How to train and deploy in Azure ML

Created:

Updated:

Topic: Azure ML

Introduction

My goal for this post is to show you the simplest way to train your model and deploy it in the cloud, using Azure ML. Why would you want to train and deploy in the cloud? Training in the cloud will allow you to handle larger ML models and datasets than you could train on your development machine. And deploying your model in the cloud will allow your system to scale to many more inference requests than a development machine could handle.

I recommend reading my introduction to Azure ML before reading this post, but you should still be able to follow along even if you don’t.

Any task you want to accomplish using Azure ML can be done in three ways: using the Azure ML CLI, the Python SDK, or the Studio UI. This post will cover all three, which I hope will enable you to choose the best approach for each scenario you encounter in the future.

I’ve created two GitHub repositories to accompany this post.
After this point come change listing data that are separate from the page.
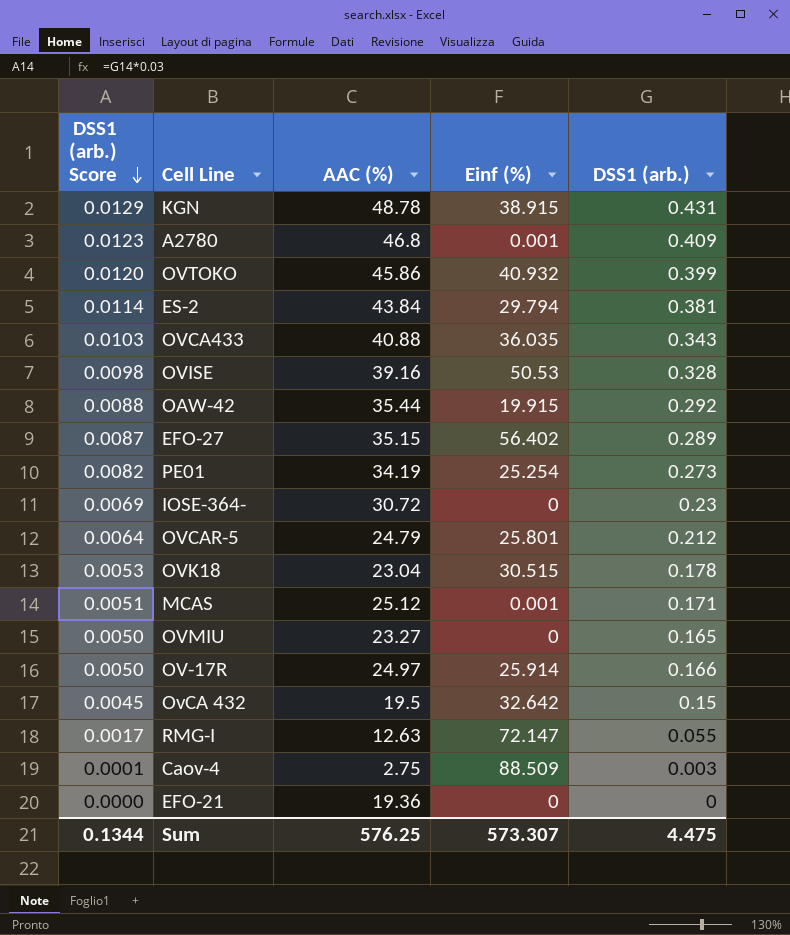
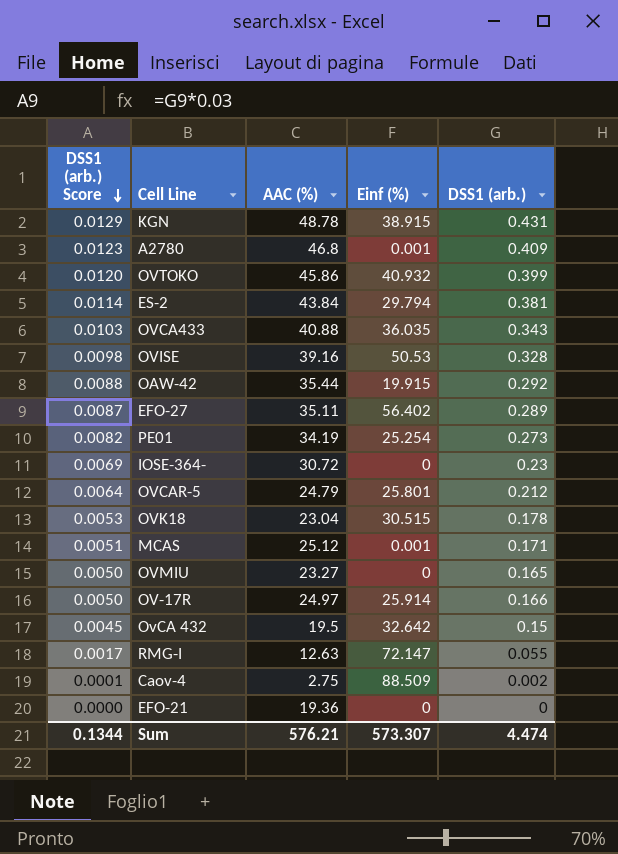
EFO-27 | AAC (%): 35.15 -> 35.11
Caov-4 | DSS1 (arb.): 0.003 -> 0.002
Sum | AAC (%): 576.25 -> 576.21
Sum | DSS1 (arb.): 4.475 -> 4.474

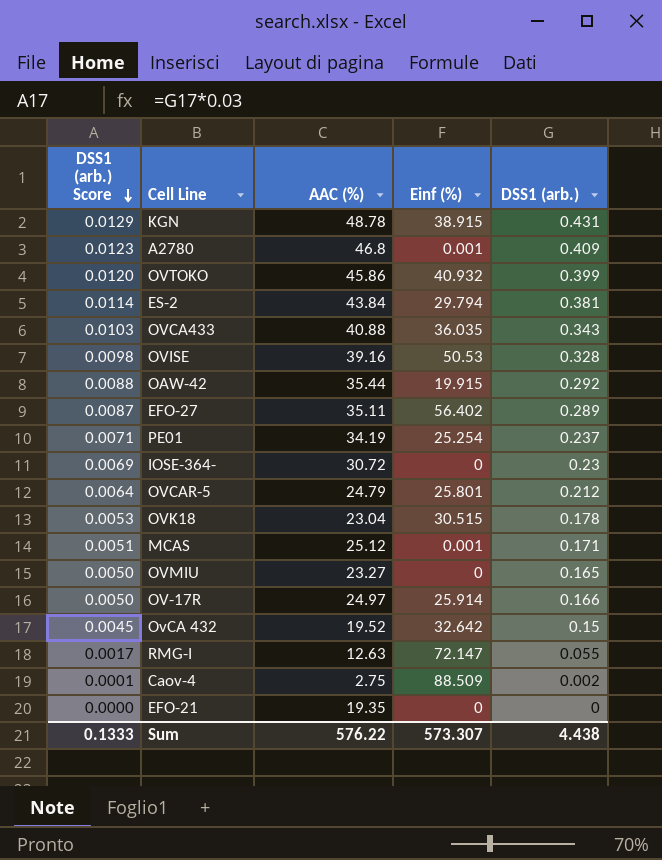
PE01 | DSS1 (arb.) Score: 0.0082 -> 0.0071
PE01 | DSS1 (arb.): 0.273 -> 0.237
OvCA 432 | AAC (%): 19.5 -> 19.52
EFO-21 | AAC (%): 19.36 -> 19.35
Sum | DSS1 (arb.) Score: 0.1344 -> 0.1333
Sum | AAC (%): 576.21 -> 576.22
Sum | DSS1 (arb.): 4.474 -> 4.438

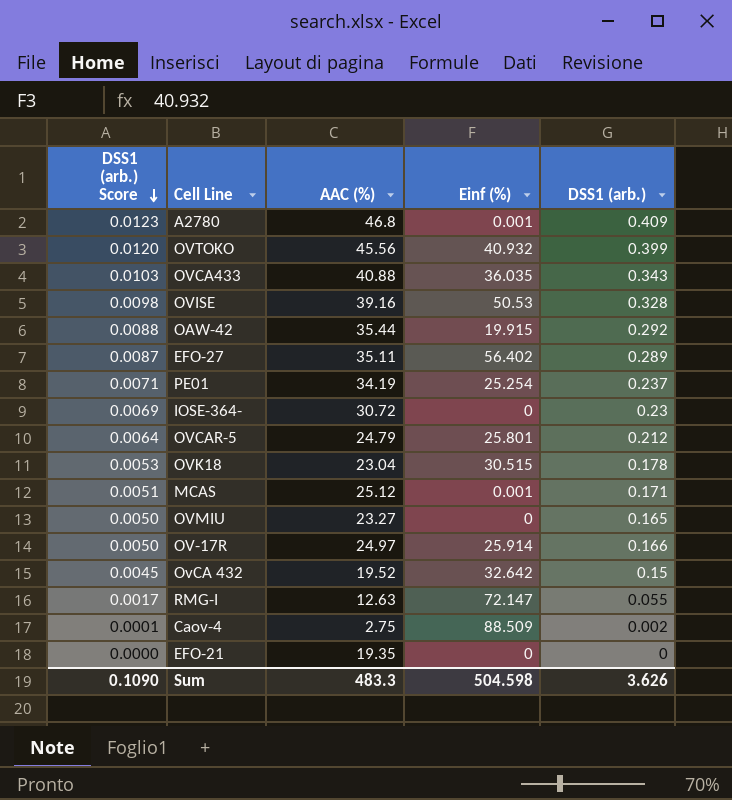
row KGN: 0.0129 | 48.78 | 38.915 | 0.431 -> none
row ES-2: 0.0114 | 43.84 | 29.794 | 0.381 -> none
OVTOKO | AAC (%): 45.86 -> 45.56
Sum | DSS1 (arb.) Score: 0.1333 -> 0.1090
Sum | AAC (%): 576.22 -> 483.3
Sum | Einf (%): 573.307 -> 504.598
Sum | DSS1 (arb.): 4.438 -> 3.626

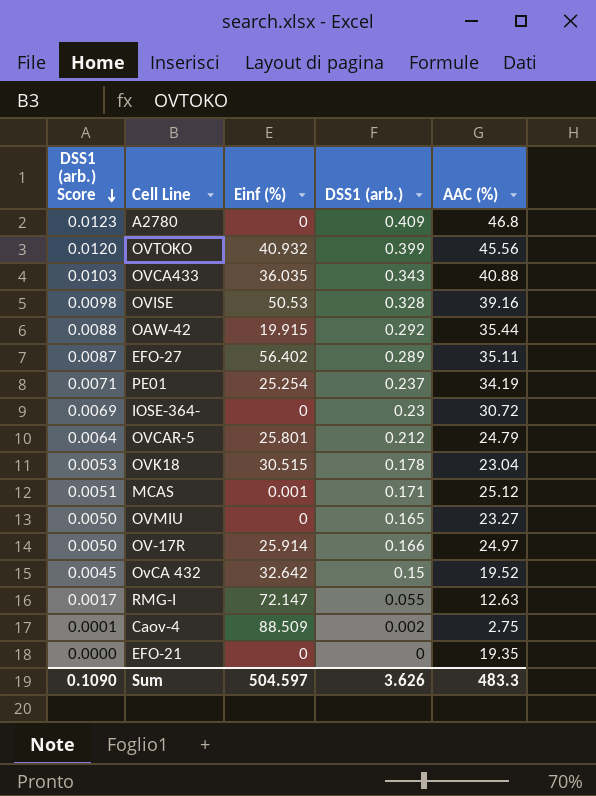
column AAC (%) | position: 3 -> 5
A2780 | Einf (%): 0.001 -> 0
Sum | Einf (%): 504.598 -> 504.597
The first GitHub repo shows how to train and deploy using the Azure ML CLI, and the second GitHub repo shows how to use the Python SDK. For Azure and project setup, please refer to the README files of each GitHub repo.

Training and inference on your development machine

Your development machine may be your local machine, a GitHub Codespace, or an Azure ML compute instance. I’ll first discuss how to train a machine learning model and use it for inference on your development machine. In later sections, I’ll cover how you can use Azure ML to train and deploy your model at scale in the cloud.

To run the training code in your development machine, select the “Train locally” and press F5. This should take a few minutes.

The data we’ll be using in our example is small, so we’ll run our training and inference code using the complete dataset during development. If your data is large, you may need to use just a subset during development. It’s always a good idea to test your code out on your dev machine first, since that involves less overhead than running in the cloud.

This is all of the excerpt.